Collins spent the next seven and a half years as a POW, including in the Hanoi Hilton, where he “was in solitary confinement more times than I had hands and feet.”
But Collins formed a choir in the prison camp in 1967, and performed at the welcome home dinner held at the White House by President Nixon, where he got to perform “The POW Hymn.”
Not everything about coming home was joyful.
“I didn’t have any specific information that my wife wouldn’t be waiting for me, but she wasn’t,” he said.
Instead of being greeted by her, he received a letter stating that “the boys are excited about seeing you again … but we are not going to be living together anymore.”
Collins spent the first several years after his return “speaking at patriotic events.”
Now 91, he is remarried to Katherine, and when they go to the dinner from Charlotte, North Carolina, his thoughts will not focus on himself.
“We are going to be thinking a lot about those guys who aren’t there.”
“THEY’D TAKE YOU TO THE POINT YOU WANTED TO DIE.”
Marine Pilot Orson Swindle flew 204 missions before his F-8E Crusader was shot down on November 11, 1966.
Locals threw him into a pit and “did everything they could to humiliate me.”
The second day, “They pinned my forearms between my shoulder blades, bound me with ropes, hoisted me up and beat the living hell out of me.”
Then he was marched to Hanoi.
Those first hours of treatment were repeated over and over again for the next six-and-a-half years.
“The Communists wouldn’t kill you — they saw us as valuable trading chips — but they’d take you to the point you wanted to die,” he said.
But he and the others found a way to communicate, tapping out messages in code through walls to each other.
“When we were beaten and tortured, thrown back in our cell, we would say in code: ‘Good night.

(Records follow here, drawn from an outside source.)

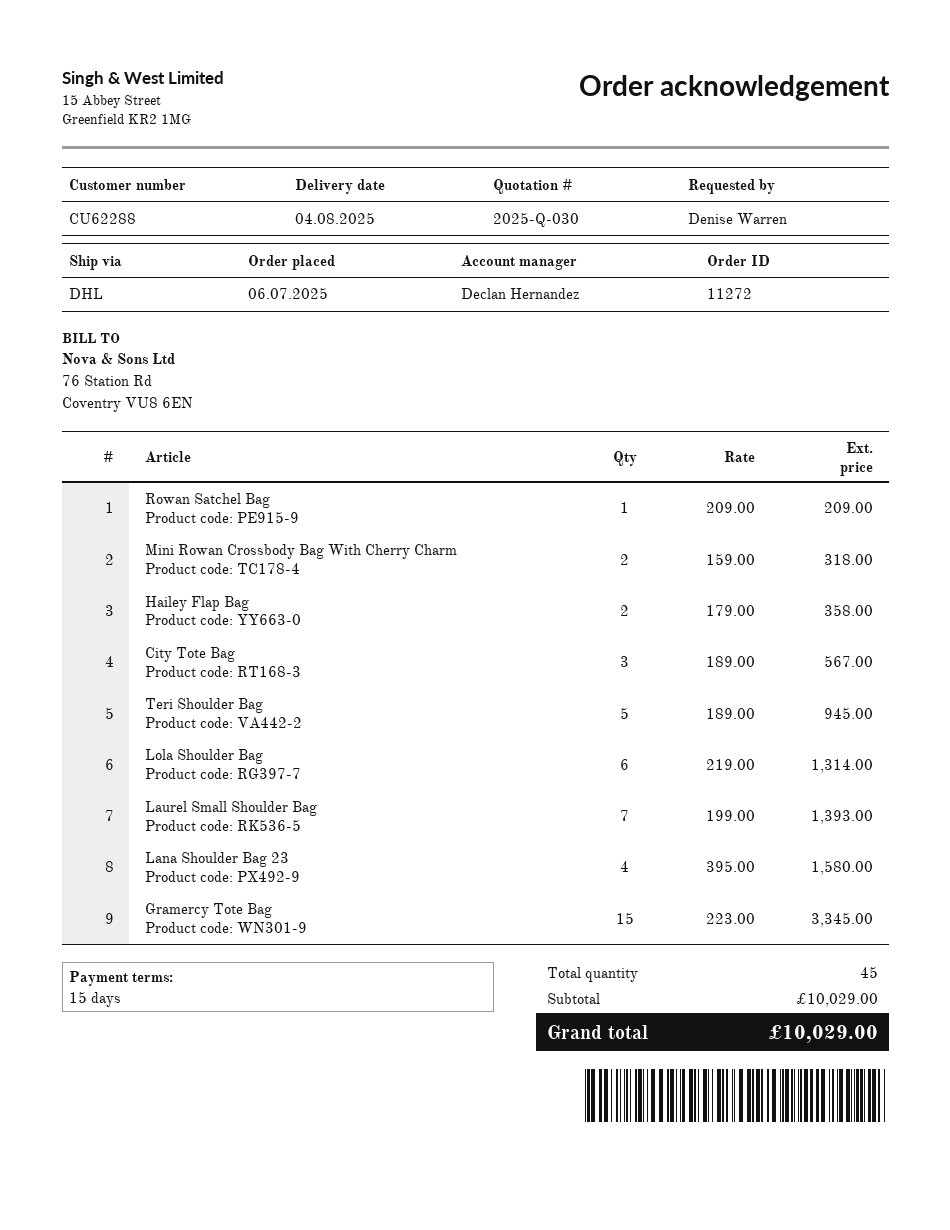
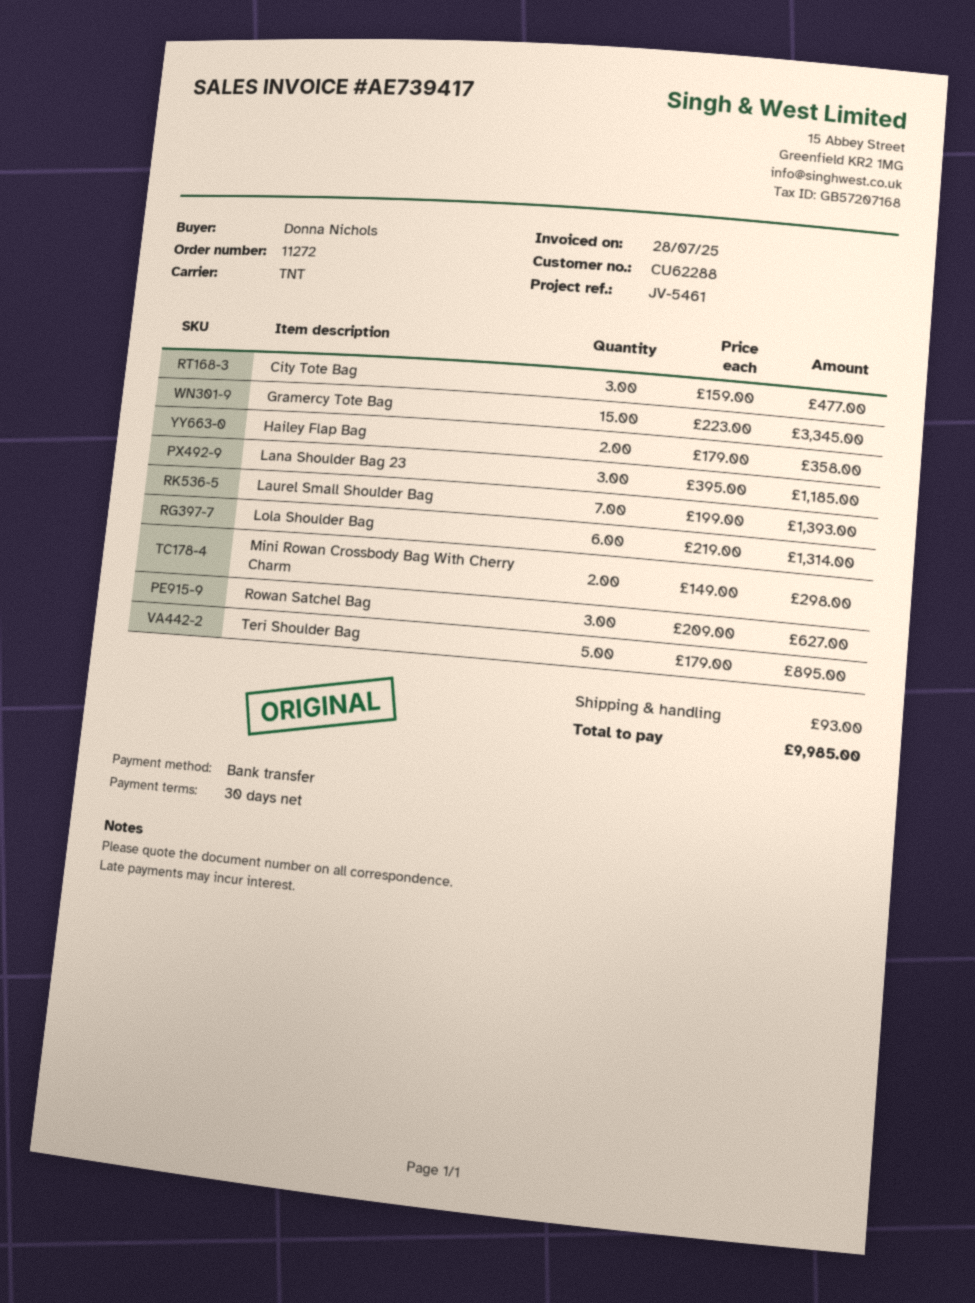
payment terms: 15 days -> 30 days
ordered by: Denise Warren -> Donna Nichols
shipping method: DHL -> TNT
Rowan Satchel Bag: 1 x 209.00 = 209.00 -> 3 x 209.00 = 627.00
Mini Rowan Crossbody Bag With Cherry Charm: 2 x 159.00 = 318.00 -> 2 x 149.00 = 298.00
City Tote Bag: 3 x 189.00 = 567.00 -> 3 x 159.00 = 477.00
Teri Shoulder Bag: 5 x 189.00 = 945.00 -> 5 x 179.00 = 895.00
Lana Shoulder Bag 23: 4 x 395.00 = 1580.00 -> 3 x 395.00 = 1185.00
shipping: none -> 93.00
total: 10029.00 -> 9985.00

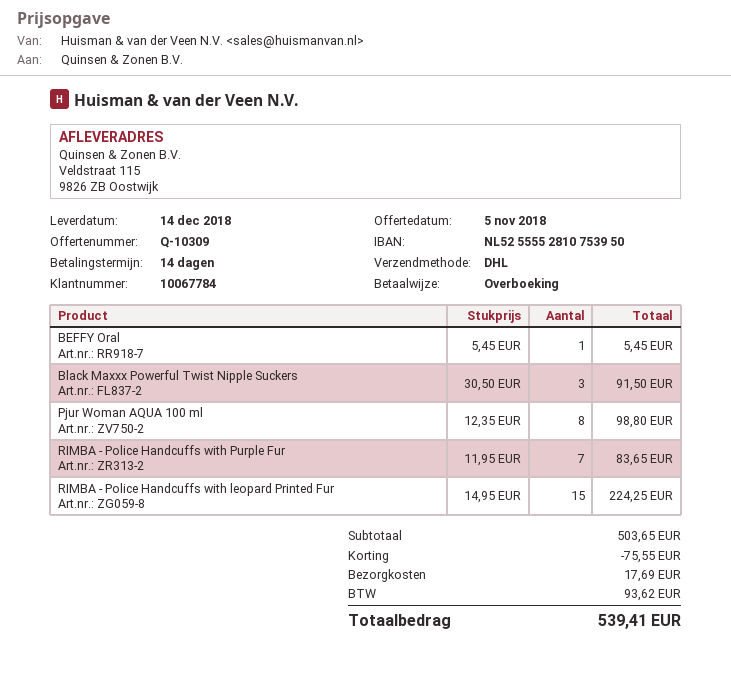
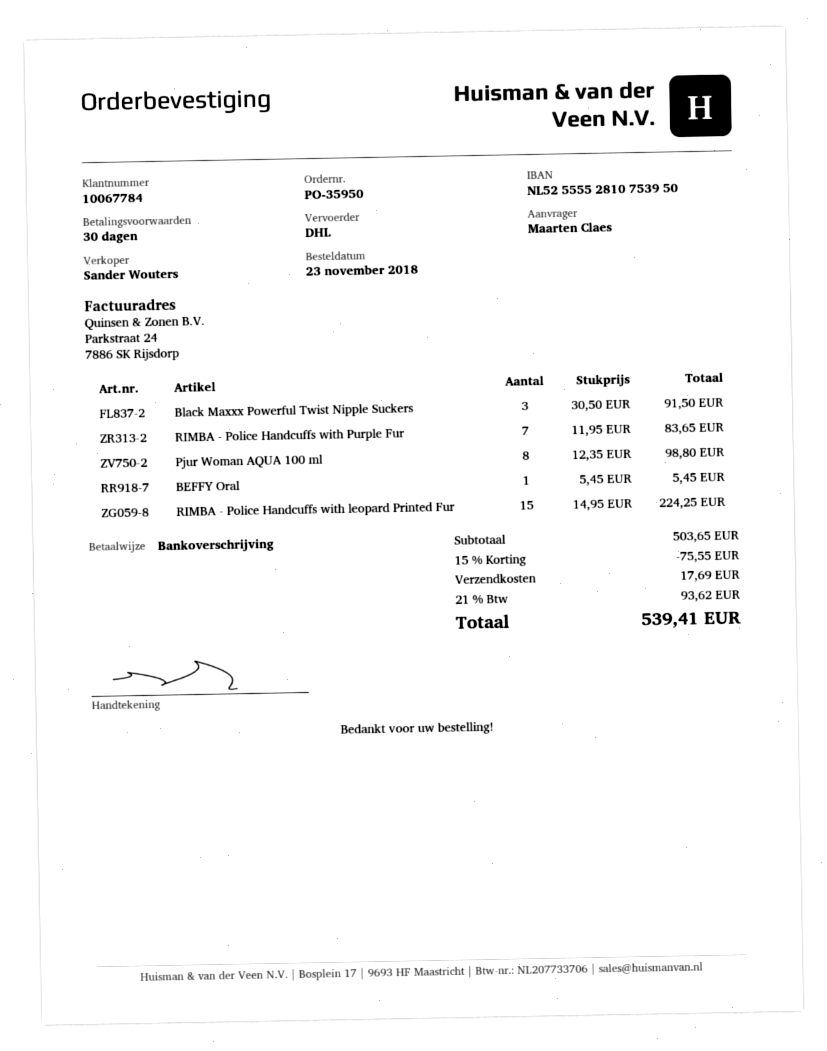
payment terms: 14 days -> 30 days

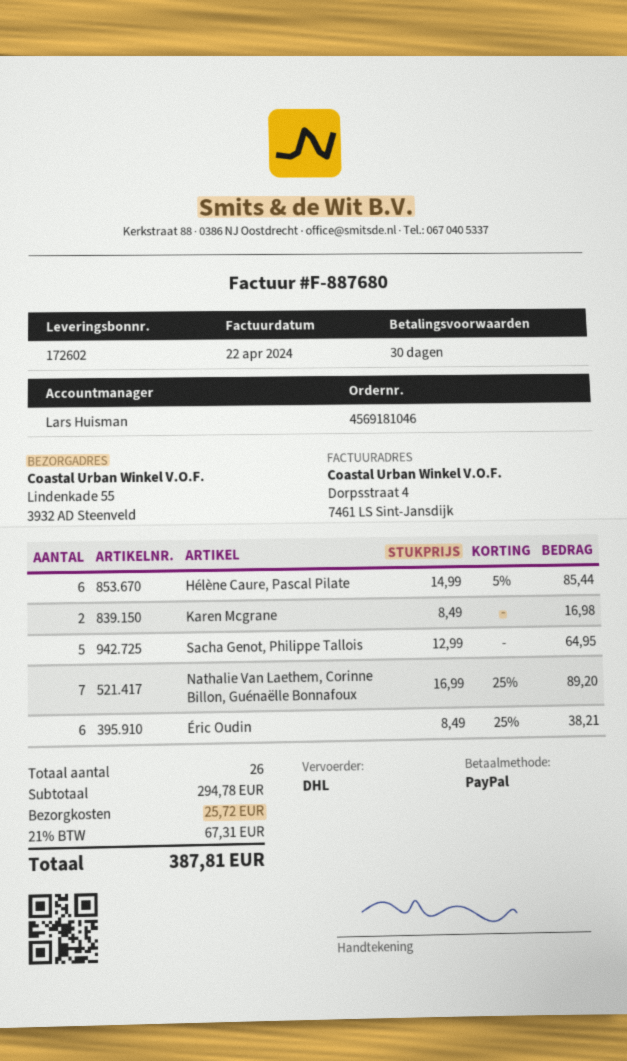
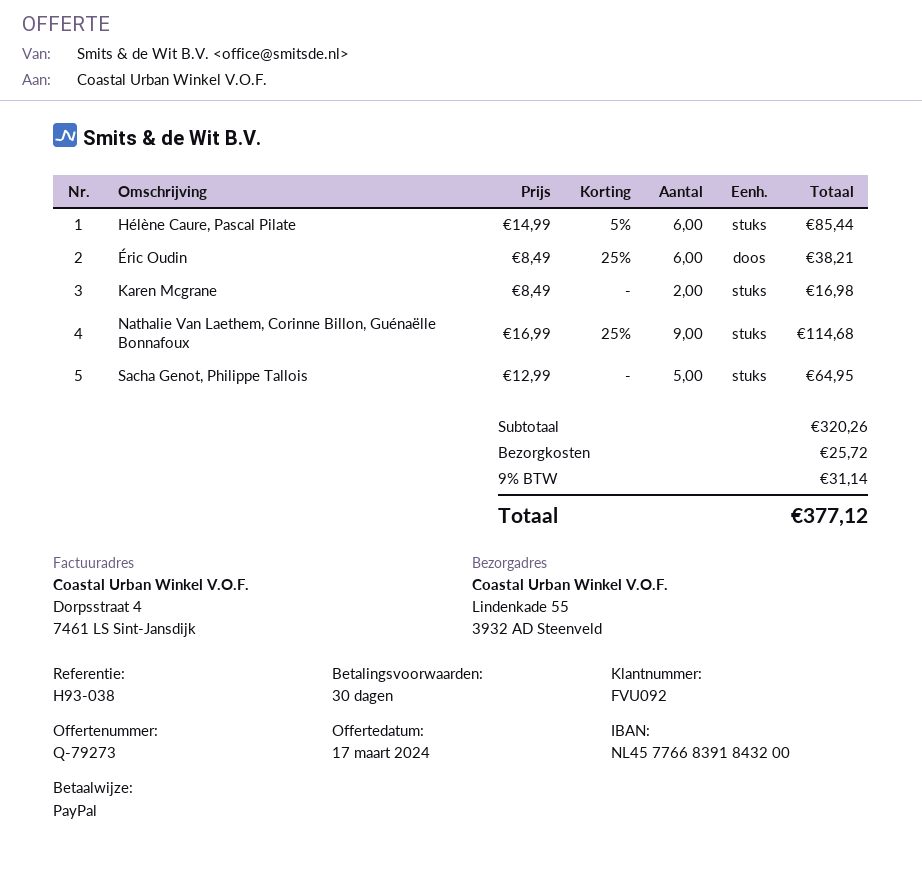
Nathalie Van Laethem, Corinne Billon, Guénaëlle Bonnafoux: 7 x 16.99 - 25% = 89.20 -> 9 x 16.99 - 25% = 114.68
subtotal: 294.78 -> 320.26
tax: 21% = 67.31 -> 9% = 31.14
total: 387.81 -> 377.12

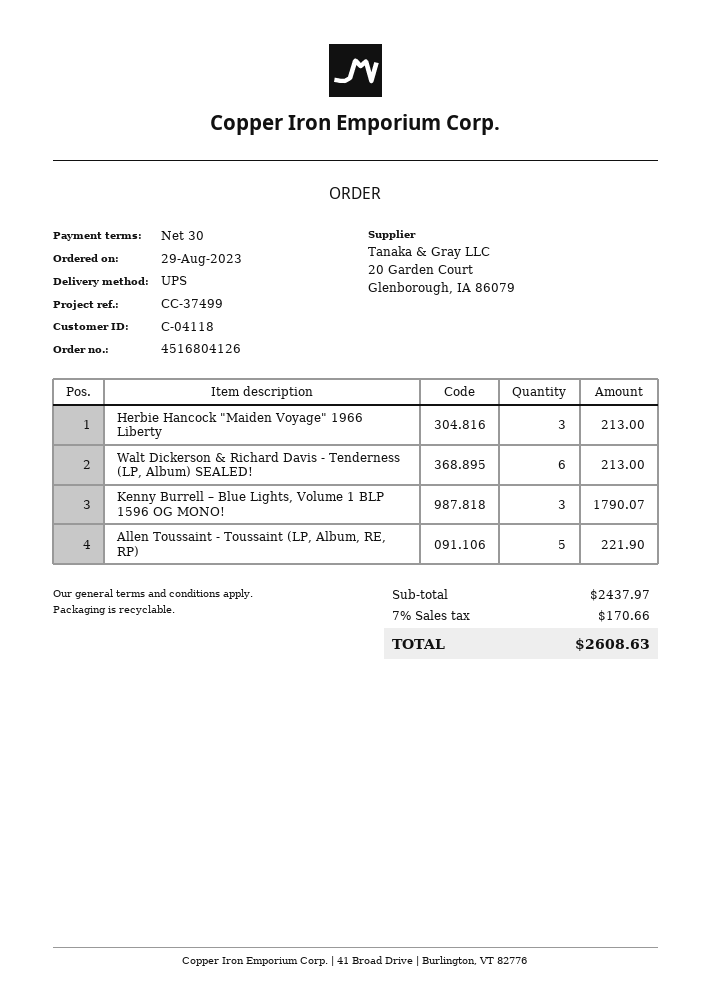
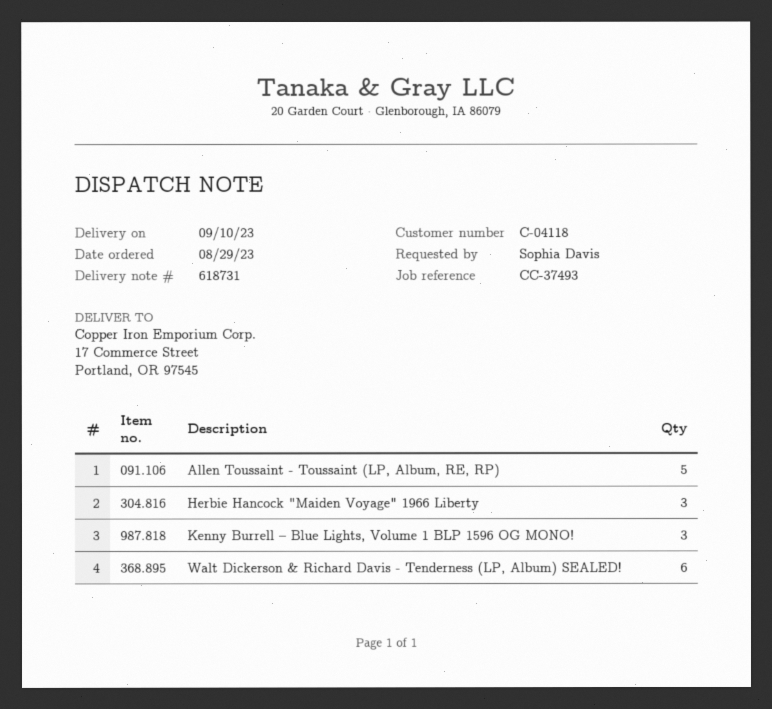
reference: CC-37499 -> CC-37493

God bless you. We’ll talk tomorrow.’ It was like someone holding your hand.
“Some could do better than others resisting pain, but all we asked of each other is do the best you can.”
One of his tactics was to give “names,” the commodity demanded by the torturers: he handed over his high school football teammates, knowing they were safe at home.
John McCain was a cell mate and friend.
“John was strong, a good resister, and funny,” said Swindle.
Of their captors, Swindle says, “We totally hated them. We would just stare at them. That unnerved them.”
Swindle said the unpopularity of the Vietnam War at home did not chill their welcome.
His hometown of Camilla, Georgia held a parade for him where Swindle saw members of his high school football team.
“By the way, don’t you guys ever go to Vietnam, because they may be looking for you!” he told them.
Return was sweet. “It was horrifying to be a POW, years of deprivation, pain, suffering, and loneliness,” said Swindle. “You’re in a cell alone, thinking about your family, alone. Then, to be welcomed, what joy.”
But some men encountered surprises. “We came home to happiness for the most part but great uncertainty and some real tragedy,” he said. “Some men had broken marriages, some had lost family … the suffering didn’t necessarily stop with us getting home.”
He remembers the 1973 dinner fondly.
He felt “honored shaking President Nixon’s hand” and happy to see the men he had been with at the Hanoi Hilton, but disappointed not to be seated with them Attending this year’s reunion gala will be bittersweet, in part because many friends are gone.
“There were about 600 of us, and now many are gone,” said Swindle, now 86, of Denver, Colorado. “I’m glad it’s the last big reunion; it is difficult.”